You are viewing a plain text version of this content. The canonical link for it is here.

Posted to dev@twill.apache.org by Сергей Филиппов <ro...@gmail.com> on 2017/07/01 08:46:37 UTC

External Kafka server for log aggregation

Hello,
I would like to implement possibility to use external kafka server for log
aggregation.
Now twill uses EmbededKafkaServer for that. I think implementation would
look like this:
1. Add ZK path where kafka zk connection string will be stored. There
should should be only one  such path per ApplicationMaster
2. Use this path in ApplicationKafkaService while creating
EmbededKafkaService, if there on brokers right now
3. For log aggregation there should be additional nodes in ZK for each
instance with kafka topic's name in it. Something like
"test-app-{UUID}-log". So publisher will send to this topic and consumer
will consume log messages on the job submission machine.

What would you say? Is this sounds ok?

Sergey

Re: External Kafka server for log aggregation

Posted by Сергей Филиппов <ro...@gmail.com>.

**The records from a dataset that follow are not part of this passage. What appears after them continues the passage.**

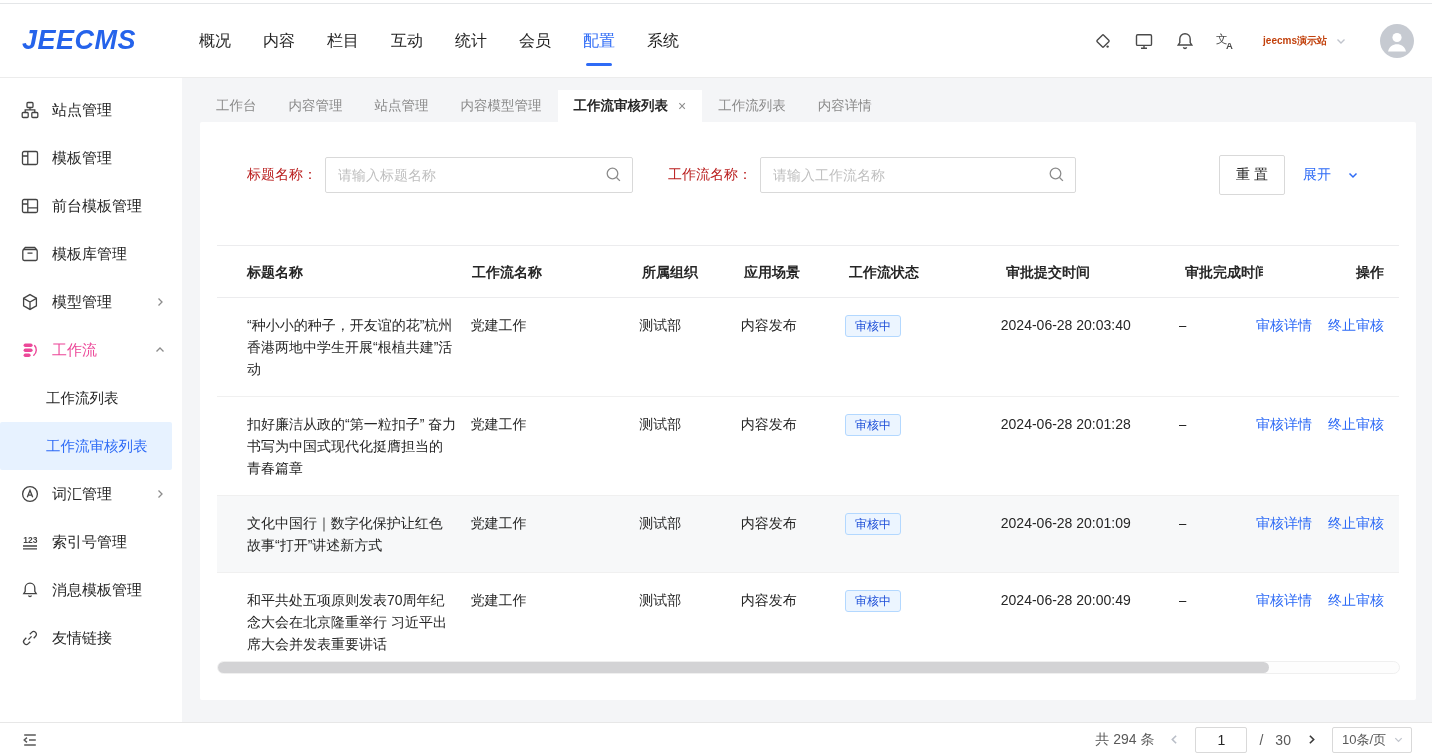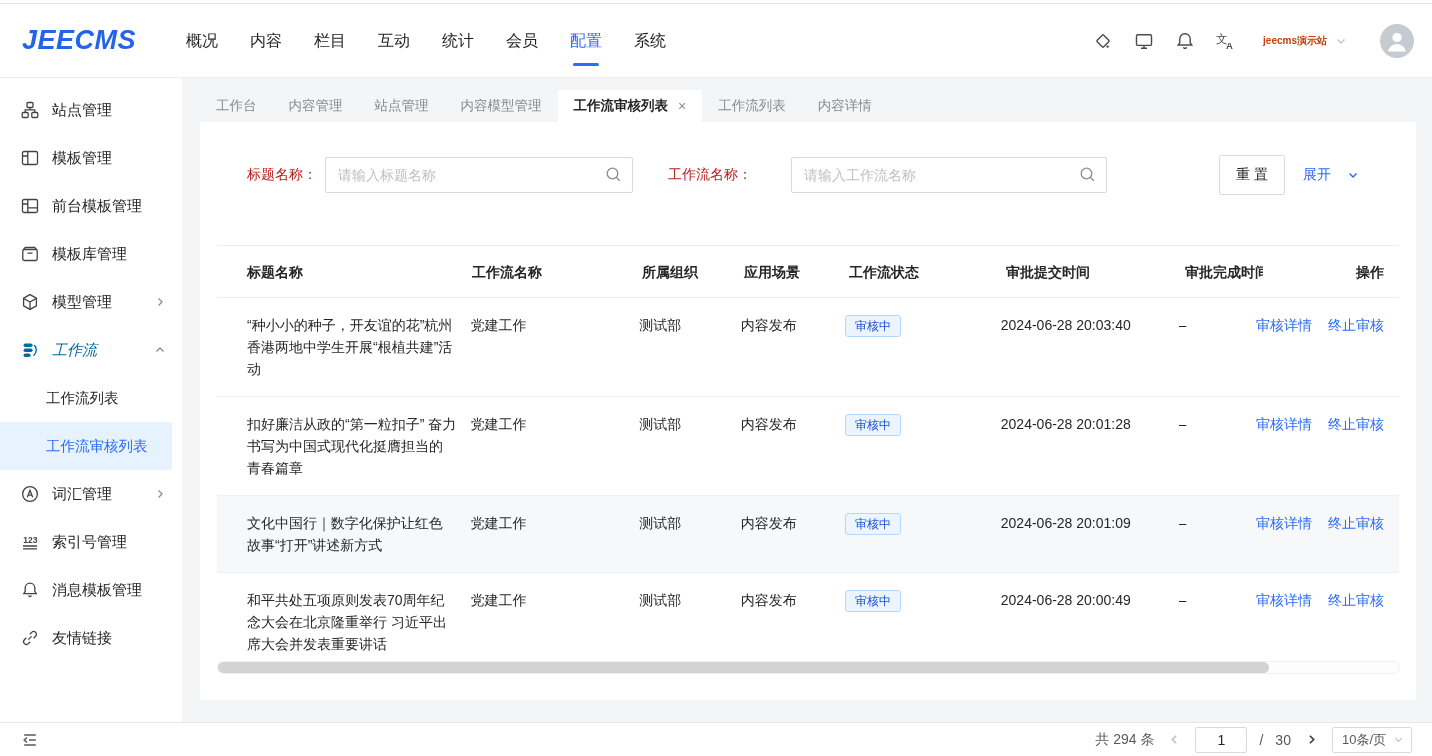--- a/index.html
+++ b/index.html
@@ -9,21 +9,21 @@
     background: #f4f5f7; color: #262626; display: flex; flex-direction: column;
   }
   svg { display: block; }
 
   
   .top-hairline { height: 4px; background: #fff; border-bottom: 1px solid #e4e6e8; }
 
   
   .topbar {
     height: 74px; background: #fff; border-bottom: 1px solid #ececec;
-    display: flex; align-items: center; padding: 0 18px 0 22px; flex: none;
+    display: flex; align-items: center; padding: 0 18px 0 22px; flex: none; gap: 13px;
   }
   .logo {
     font-size: 27px; font-weight: bold; font-style: italic; color: #2563eb;
     letter-spacing: .5px; cursor: pointer;
   }
   .main-nav { display: flex; gap: 32px; margin-left: 50px; }
   .nav-item {
     font-size: 16px; color: #1f1f1f; cursor: pointer; position: relative;
     padding: 6px 0; line-height: 20px;
   }
@@ -42,21 +42,21 @@
   .layout { display: flex; height: 644px; flex: none; }
 
   
   .sidebar { width: 182px; background: #fff; padding-top: 8px; flex: none; overflow: hidden; }
   .side-item {
     height: 48px; display: flex; align-items: center; gap: 13px;
     padding-left: 21px; padding-right: 14px; font-size: 15px; color: #262626;
     cursor: pointer; position: relative;
   }
   .side-item .s-icon { color: #434343; width: 18px; flex: none; }
-  .side-item.active-parent, .side-item.active-parent .s-icon { color: #0369a1; font-style: italic; }
+  .side-item.active-parent, .side-item.active-parent .s-icon { color: #ec4899; }
   .side-chevron { position: absolute; right: 16px; color: #8c8c8c; }
   .side-sub {
     height: 48px; display: flex; align-items: center; padding-left: 46px;
     font-size: 14.5px; color: #262626; cursor: pointer; margin-right: 10px;
   }
   .side-sub.active { background: #e7f2ff; color: #2e6bf6; border-radius: 2px; }
 
   
   .content { flex: 1; position: relative; overflow: hidden; }
   .tabstrip { display: flex; height: 32px; margin: 12px 16px 0 18px; }
@@ -72,21 +72,21 @@
 
   .card {
     background: #fff; margin: 0 16px 0 18px; height: 578px;
     border-radius: 2px; position: relative; overflow: hidden;
   }
 
   
   .filterbar { display: flex; align-items: center; padding: 33px 17px 0; }
   .filter-group { display: flex; align-items: center; }
   .filter-group.first { margin-left: 30px; }
-  .filter-group.second { margin-left: 35px; gap: 31px; }
+  .filter-group.second { margin-left: 35px; }
   .filter-label { font-size: 14px; color: #b91c1c; margin-right: 8px; white-space: nowrap; }
   .input-wrap { position: relative; }
   .filter-input {
     height: 36px; border: 1px solid #d9d9d9; border-radius: 2px; outline: none;
     font-size: 14px; color: #262626; padding: 0 36px 0 12px;
     font-family: inherit; background: #fff;
   }
   .filter-input::placeholder { color: #bfbfbf; }
   .w308 { width: 308px; } .w316 { width: 316px; }
   .input-search-icon { position: absolute; right: 11px; top: 9px; color: #8c8c8c; cursor: pointer; }

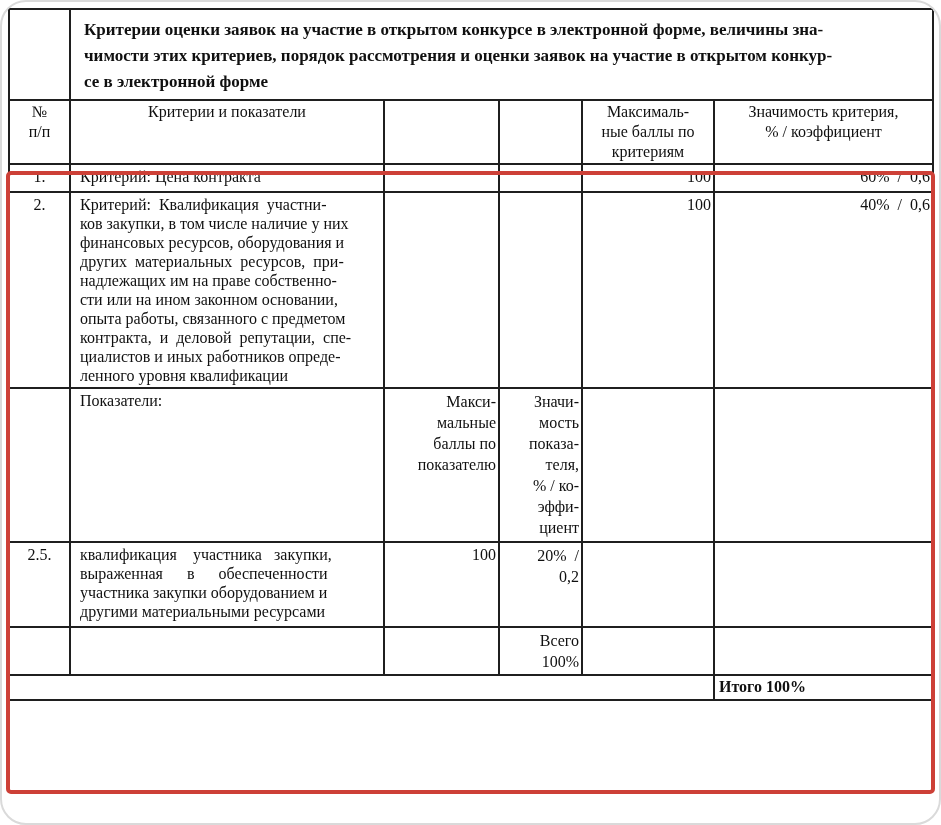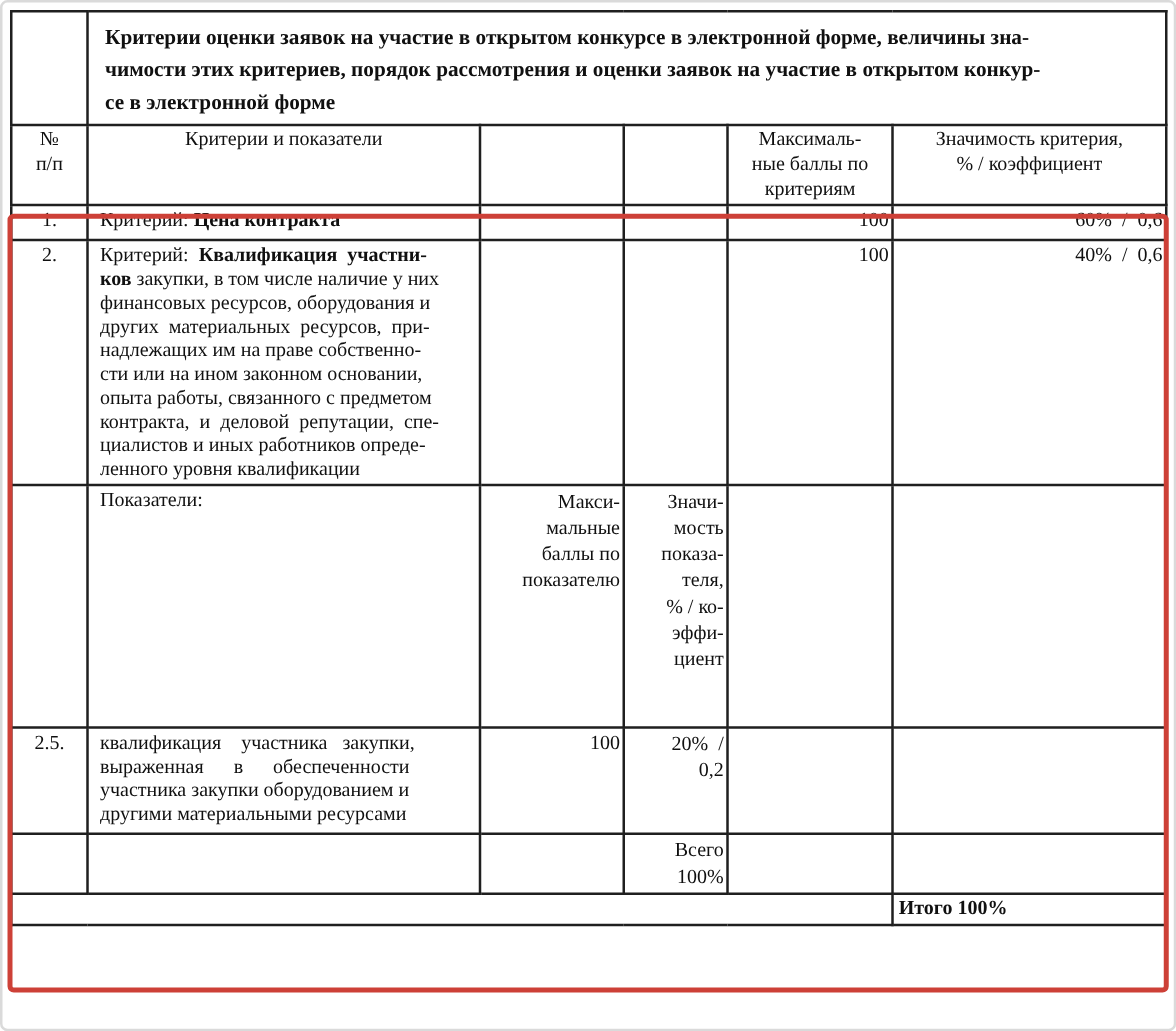--- a/index.html
+++ b/index.html
@@ -3,21 +3,21 @@
 <meta charset="utf-8">
 <style>
   html, body { margin: 0; padding: 0; background: #ffffff; }
   .card {
     position: relative;
     width: 941px;
     height: 825px;
     box-sizing: border-box;
     background: #ffffff;
     border: 2px solid #dadada;
-    border-radius: 6px;
+    border-radius: 26px;
     overflow: hidden;
     font-family: "Liberation Serif", "DejaVu Serif", serif;
     color: #101010;
   }
   table.doc {
     position: absolute;
     left: 6px;
     top: 6px;
     width: 924px;
     border-collapse: collapse;
@@ -35,21 +35,21 @@
   .ctr   { text-align: right; padding-left: 2px; padding-right: 2px; }
   .numc  { text-align: center; padding-left: 1px; padding-right: 1px; }
   .head  { text-align: center; line-height: 20px; padding: 1px 2px; }
   .loose { line-height: 21px; margin-left: 18px; }
   .title-cell {
     font-weight: bold;
     font-size: 17px;
     line-height: 26px;
     padding: 7px 12px 4px 13px;
   }
-  .bold { font-weight: bold; margin-top: 12px; }
+  .bold { font-weight: normal; margin-top: 12px; }
   .grand { font-weight: bold; padding: 1px 4px; }
   .annotation-box {
     position: absolute;
     left: 4px;
     top: 169px;
     width: 929px;
     height: 623px;
     box-sizing: border-box;
     border: 4px solid #cd4037;
     border-radius: 5px;
@@ -111,21 +111,21 @@
 опыта работы, связанного с предметом
 контракта,  и  деловой  репутации,  спе-
 циалистов и иных работников опреде-
 ленного уровня квалификации</span></td>
       <td></td>
       <td></td>
       <td class="ctr">100</td>
       <td class="ctr">40%  /  0,6</td>
     </tr>
 
-    <tr style="height:194px">
+    <tr style="height:154px">
       <td></td>
       <td>Показатели:</td>
       <td class="ctr loose">Макси-
 мальные
 баллы по
 показателю</td>
       <td class="ctr loose">Значи-
 мость
 показа-
 теля,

My email for apache JIRA is: firstrolenof@yandex.ru

Sergey

вт, 4 июл. 2017 г. в 8:33, Terence Yim <ch...@gmail.com>:

> Sure, you are welcome to do so. You can also update the JIRA with your
> proposed change before sending the PR.
>
> What is your Apache JIRA email? I have to add you to the twill project
> before I can assign the JIRA to you.
>
> Terence
>
> Sent from my iPhone
>
> > On Jul 3, 2017, at 12:57 AM, Сергей Филиппов <ro...@gmail.com> wrote:
> >
> > Hi, Terence,
> > Thank you for description! Should I assign this issue to me?
> >
> >
> > Sergey
> >
> > сб, 1 июл. 2017 г. в 21:23, Terence Yim <ch...@gmail.com>:
> >
> >> Hi Sergey,
> >>
> >> I think you are talking about TWILL-147 (
> >> https://issues.apache.org/jira/browse/TWILL-147), right? The idea for
> that
> >> is we don't need to start EmbeddedKafkaServer in AM at all, but rather
> it
> >> just take a configuration (via TwillPreparer, which can have a default
> >> value in the Configuration object passed to YarnTwillRunnerService),
> which
> >> the configuration specifies the Kafka broker list and topic that the AM
> >> will publish to.
> >>
> >> Since under this model, application logs from different application may
> >> send to the same Kafka topic (depends on the configuration), the
> LogEntry
> >> needs to be modified to carry the application and run id, so that the
> >> TwillController can filter based on it on the client side.
> >>
> >> Terence
> >>
> >>
> >>
> >>> On Sat, Jul 1, 2017 at 1:46 AM, Сергей Филиппов <ro...@gmail.com>
> wrote:
> >>>
> >>> Hello,
> >>> I would like to implement possibility to use external kafka server for
> >> log
> >>> aggregation.
> >>> Now twill uses EmbededKafkaServer for that. I think implementation
> would
> >>> look like this:
> >>> 1. Add ZK path where kafka zk connection string will be stored. There
> >>> should should be only one  such path per ApplicationMaster
> >>> 2. Use this path in ApplicationKafkaService while creating
> >>> EmbededKafkaService, if there on brokers right now
> >>> 3. For log aggregation there should be additional nodes in ZK for each
> >>> instance with kafka topic's name in it. Something like
> >>> "test-app-{UUID}-log". So publisher will send to this topic and
> consumer
> >>> will consume log messages on the job submission machine.
> >>>
> >>> What would you say? Is this sounds ok?
> >>>
> >>> Sergey
> >>>
> >>
>

Re: External Kafka server for log aggregation

Posted by Terence Yim <ch...@gmail.com>.

Sure, you are welcome to do so. You can also update the JIRA with your proposed change before sending the PR.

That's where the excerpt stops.